What to produce:
If a line in the records below contains the word "UserId", copy it.

Given records:

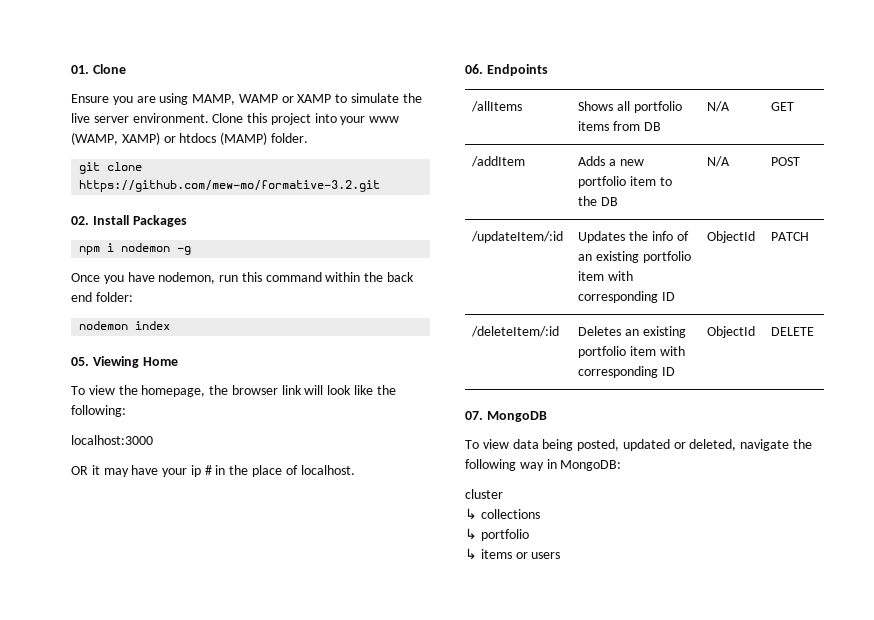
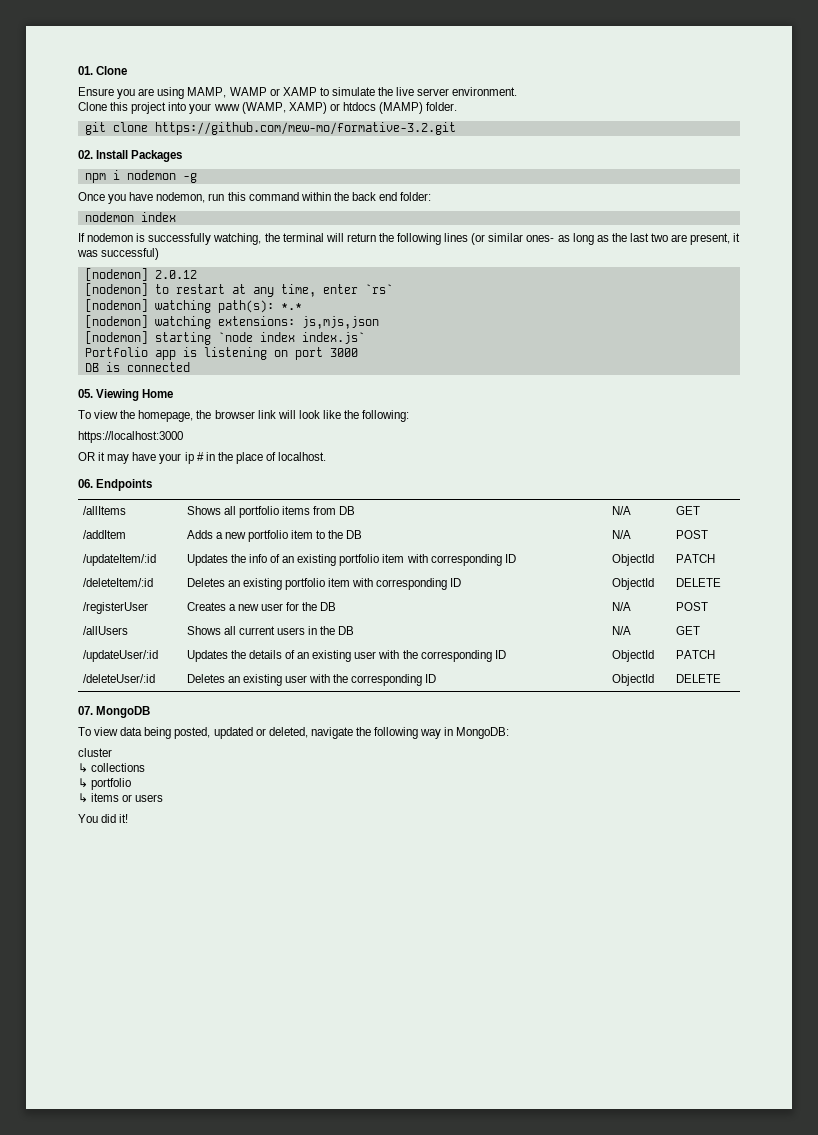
(209, 118) none -> (518, 91) //
(171, 325) none -> [78,233,741,245] [77,248,160,260] [84,268,197,281] [84,283,393,297] [84,299,302,313] [84,315,379,329] [84,331,365,345] [84,347,358,360] [84,362,190,372] // If nodemon is successfully watching, the terminal will return the following lines (or similar ones- as long as the last two are present, it was successful) // [nodemon] 2.0.12 // [nodemon] to restart at any time, enter `rs` // [nodemon] watching path(s): *.* // [nodemon] watching extensions: js,mjs,json // [nodemon] starting `node index index.js` // Portfolio app is listening on port 3000 // DB is connected
[71,435,153,445] localhost:3000 -> [78,431,183,443] https://localhost:3000
(815, 331) none -> [82,602,148,614] [186,602,337,611] [611,602,631,611] [675,602,708,611] [82,626,128,635] [186,626,355,635] [611,626,631,635] [675,626,700,635] [82,650,158,662] [186,650,506,662] [611,650,654,662] [675,650,715,659] [82,674,155,683] [186,674,437,686] [611,674,654,686] [675,674,721,683] // /registerUser | Creates a new user for the DB | N/A | POST // /allUsers | Shows all current users in the DB | N/A | GET // /updateUser/:id | Updates the details of an existing user with the corresponding ID | ObjectId | PATCH // /deleteUser/:id | Deletes an existing user with the corresponding ID | ObjectId | DELETE
(561, 555) none -> [78,814,129,823] // You did it!

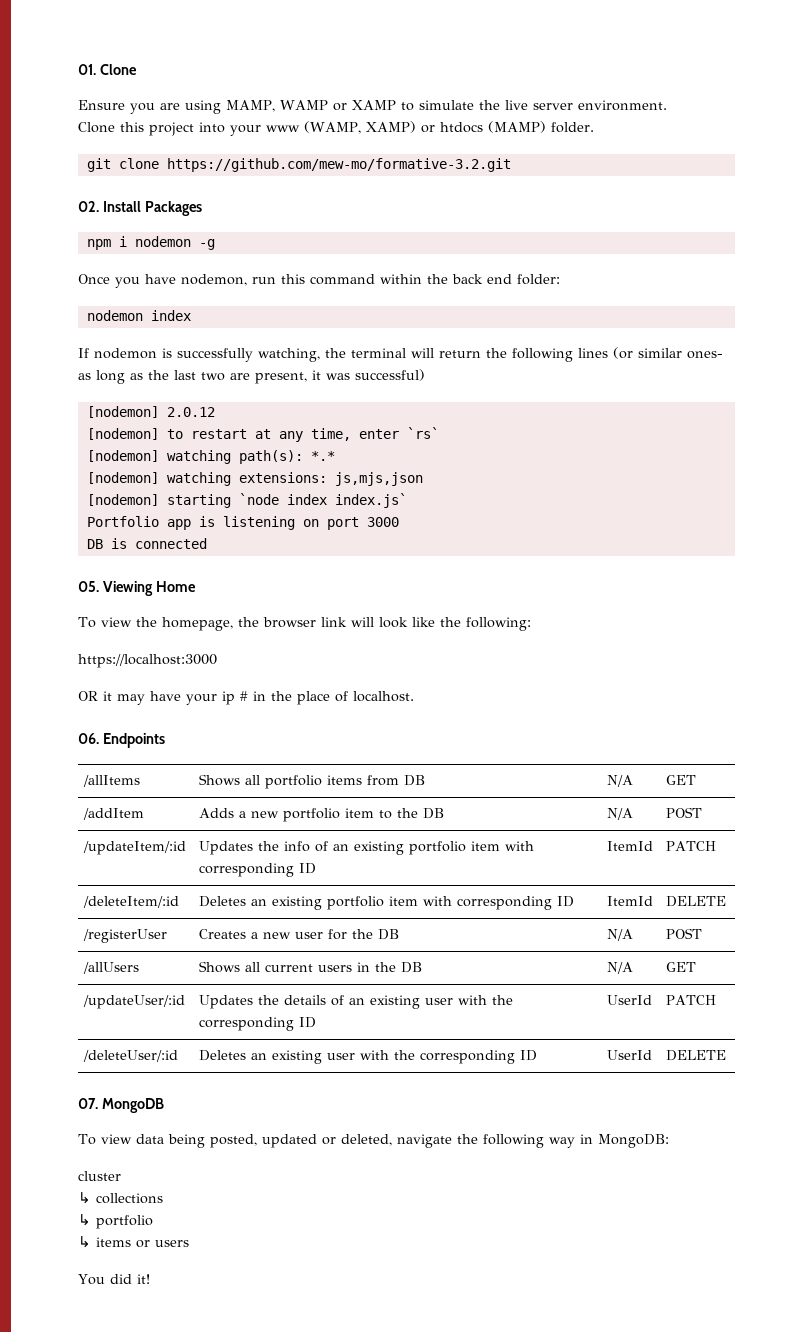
[611,554,654,566] ObjectId -> [607,841,654,851] ItemId
[611,578,654,590] ObjectId -> [607,896,654,906] ItemId
[611,650,654,662] ObjectId -> [607,995,653,1005] UserId
[611,674,654,686] ObjectId -> [607,1050,653,1060] UserId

Written solution:
[611,650,654,662] ObjectId -> [607,995,653,1005] UserId
[611,674,654,686] ObjectId -> [607,1050,653,1060] UserId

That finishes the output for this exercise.